Kreienkamp affirms that they hope to have their conclusions in mid-August and is reluctant to advance any key on the result because “the analysis has just begun”.

However, the German Chancellor,

Angela Merkel, and her Government have directly linked the floods to global warming and have opted to increase the speed of reduction of greenhouse emissions.

The rains have also put the climate crisis back into the focus of the German electoral campaign.

People walking along a flooded highway in Zhengzhou, in central China's Henan province, on Tuesday, July 20, 2021.

The professor of Sociology at the Carlos III University, Mercedes Pardo-Buendía, believes that these types of extreme phenomena are increasing "social awareness in recent years."

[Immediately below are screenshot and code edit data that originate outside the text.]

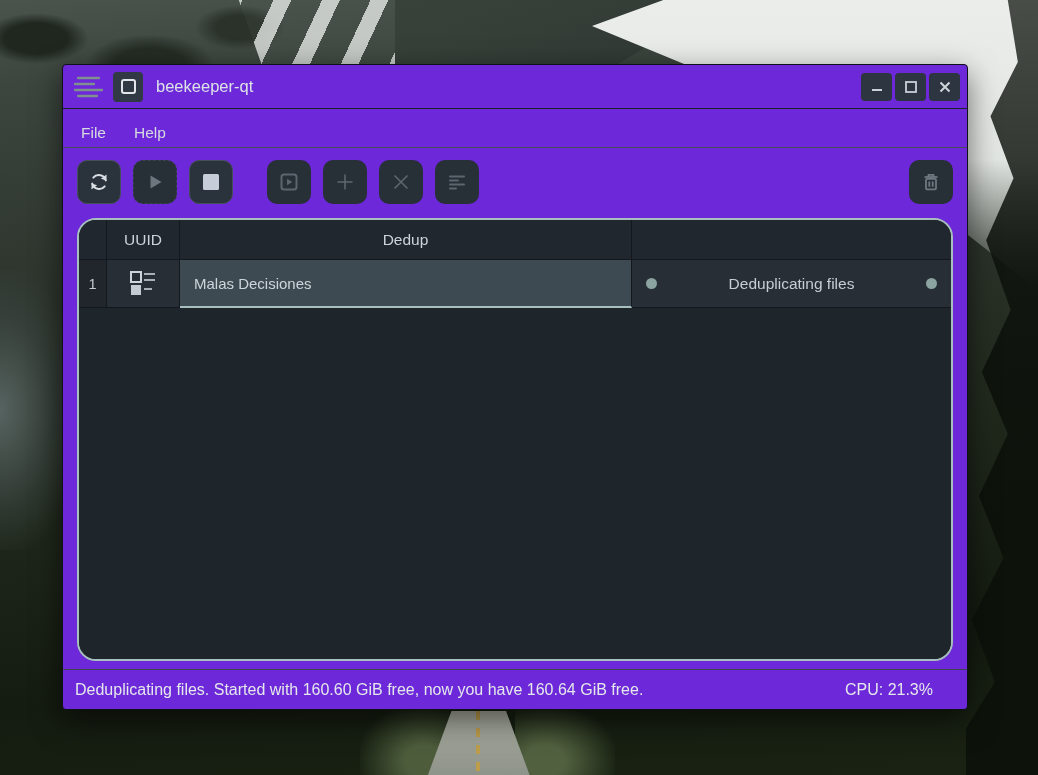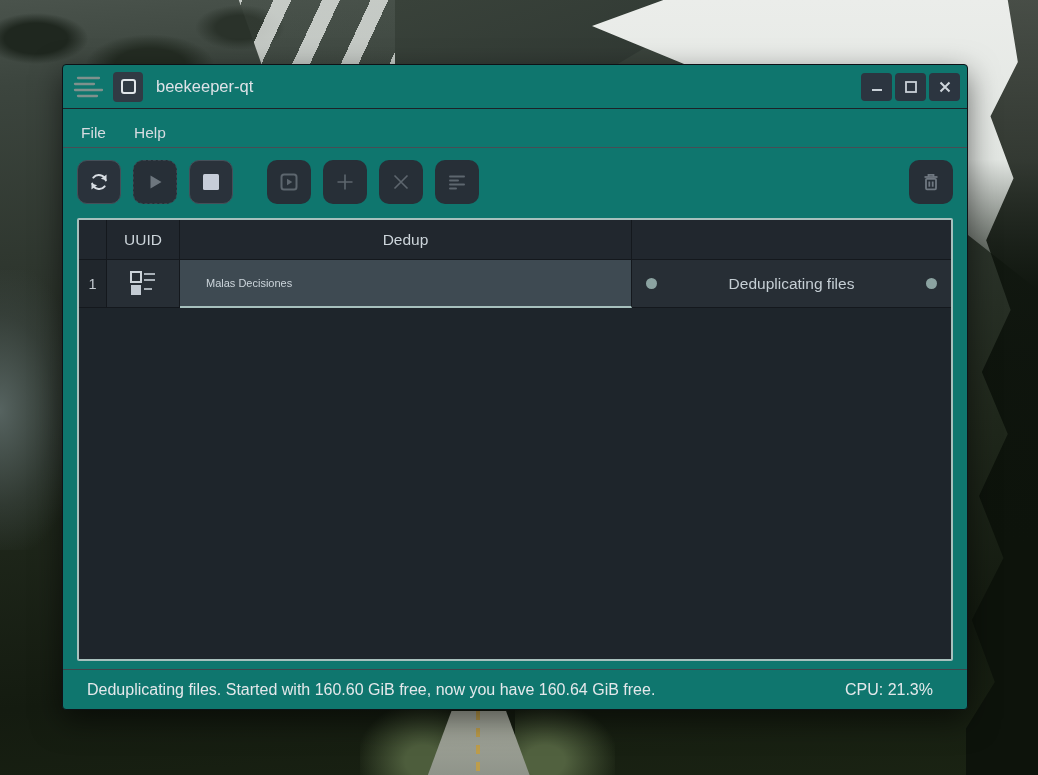"beekeeper-qt" .window { background: #0f766e -> #6d28d9 }
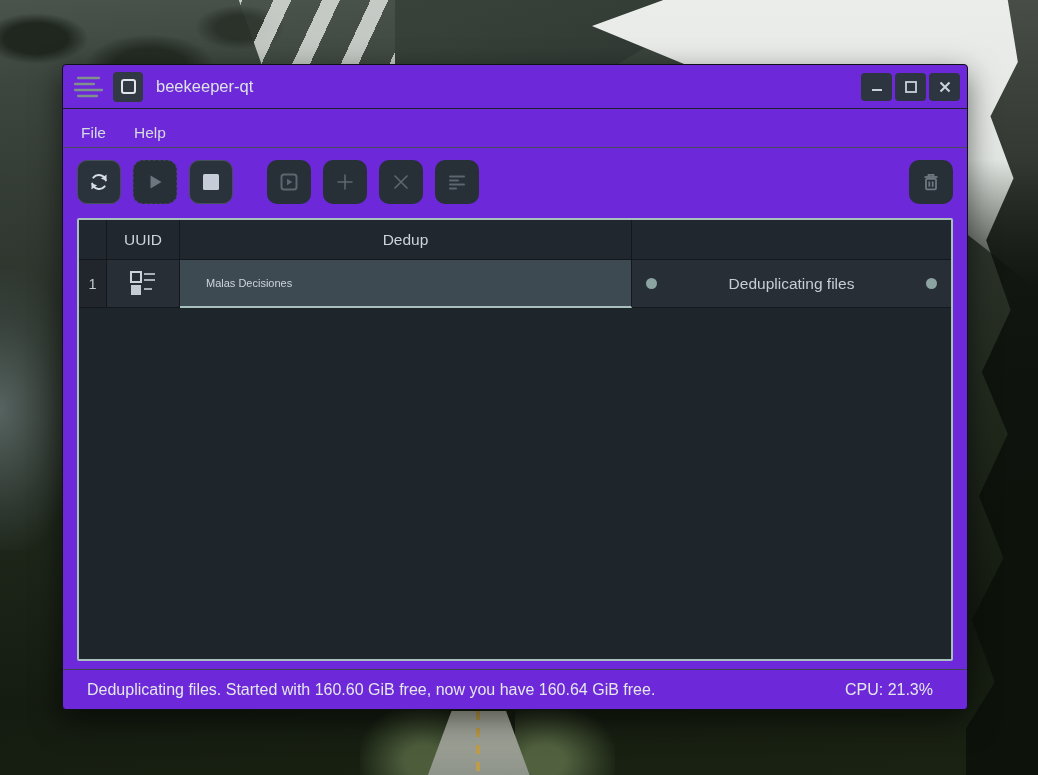"UUID" .table-frame { border-radius: 2px -> 19px }
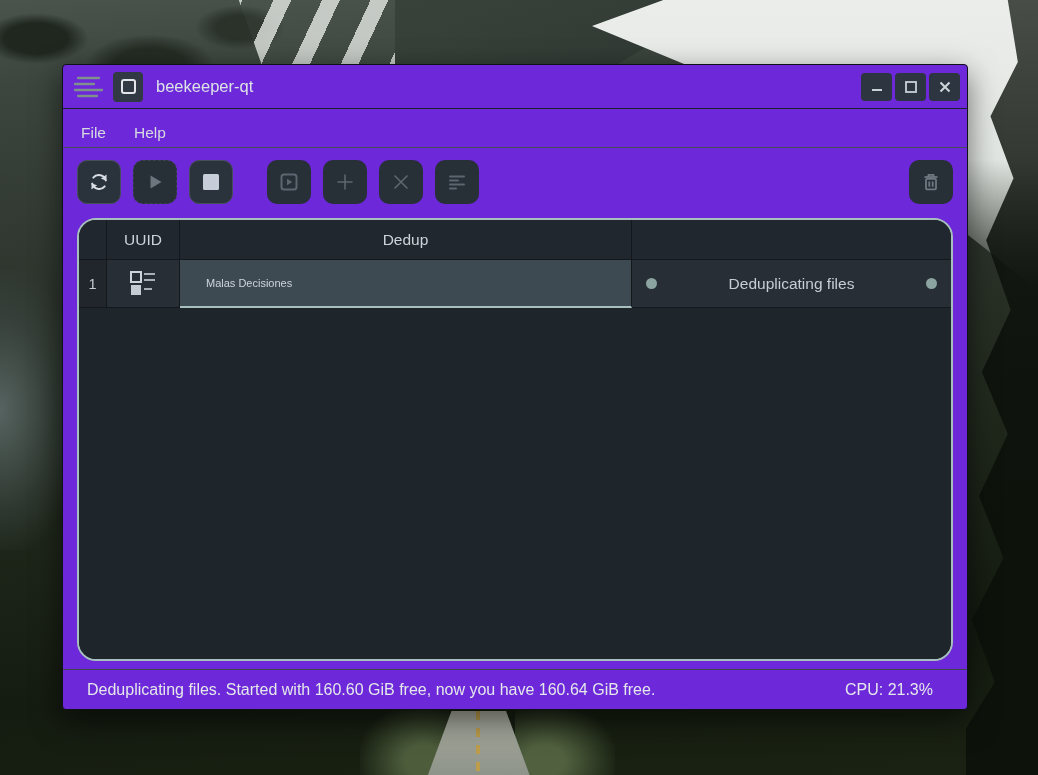"Malas Decisiones" .cell-name { font-size: 11px -> 15px; padding-left: 26px -> 14px }
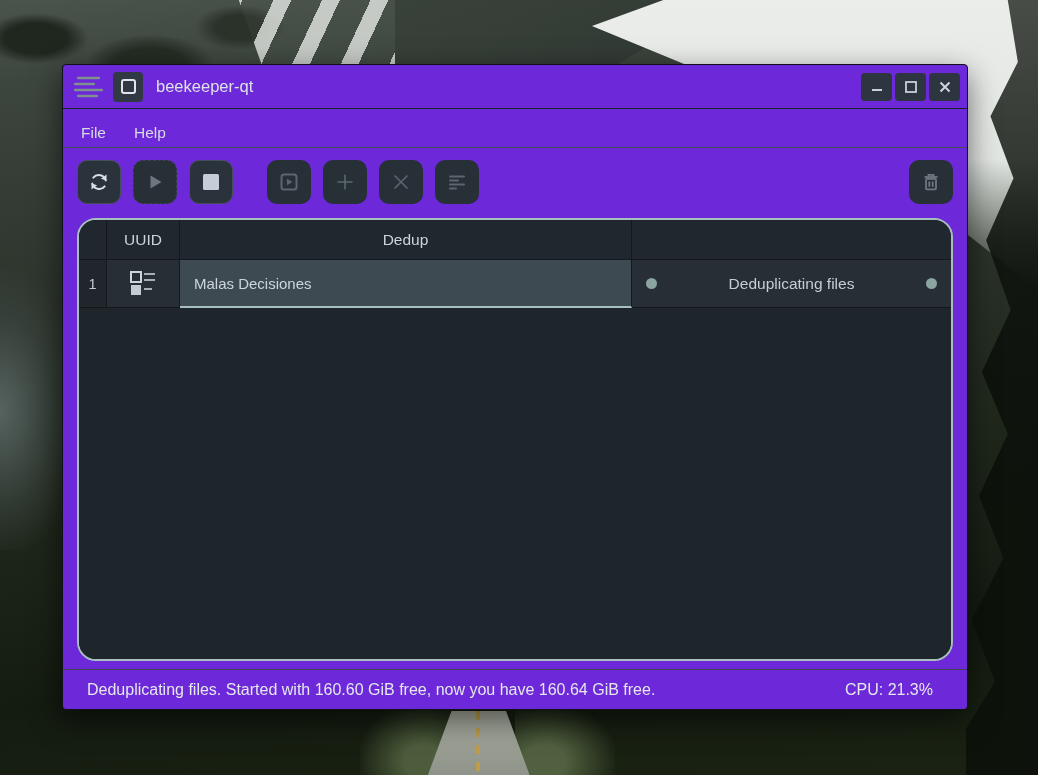"Deduplicating files. Started with 160.60" .statusbar { padding: 0 34px 0 24px -> 0 34px 0 12px }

He maintains that in "the collective imagination" a maxim has been inserted: "climate change is already here."

"Denialism - increasingly diminished - is not affecting the population in light of the evidence," adds this sociologist specializing in climate change and sustainability.

Global emissions continue to rise

Something similar is the opinion of Fatih Birol, Executive Director of the International Energy Agency (IEA): “The extreme weather events that we are seeing from Nepal to Brazil, from Germany to Belgium, from the Middle East to Russia, are serious reminders for all of us. that climate change is here and that perhaps it is happening faster than science suggested ". And he adds: "they remind us that measures need to be taken, especially in the energy sector, to reduce emissions." Energy is responsible for around 80% of all greenhouse gases that the global economy expels.

When the Paris Agreement against climate change was signed in 2015, the 200 countries that closed it pledged to try to ensure that the increase in the average temperature of the planet did not exceed 2 degrees by the end of the century compared to pre-industrial levels and, in as far as possible, stay below 1.5 degrees. For that, it would be necessary for global emissions to be practically zero by the middle of this century. A good number of countries - representing around 70% of the world's emissions - have already committed to that. This has been done by Europe or the new US Administration and, with a little less ambition, also China - which has put on the table to reach zero net carbon dioxide emissions by 2060-.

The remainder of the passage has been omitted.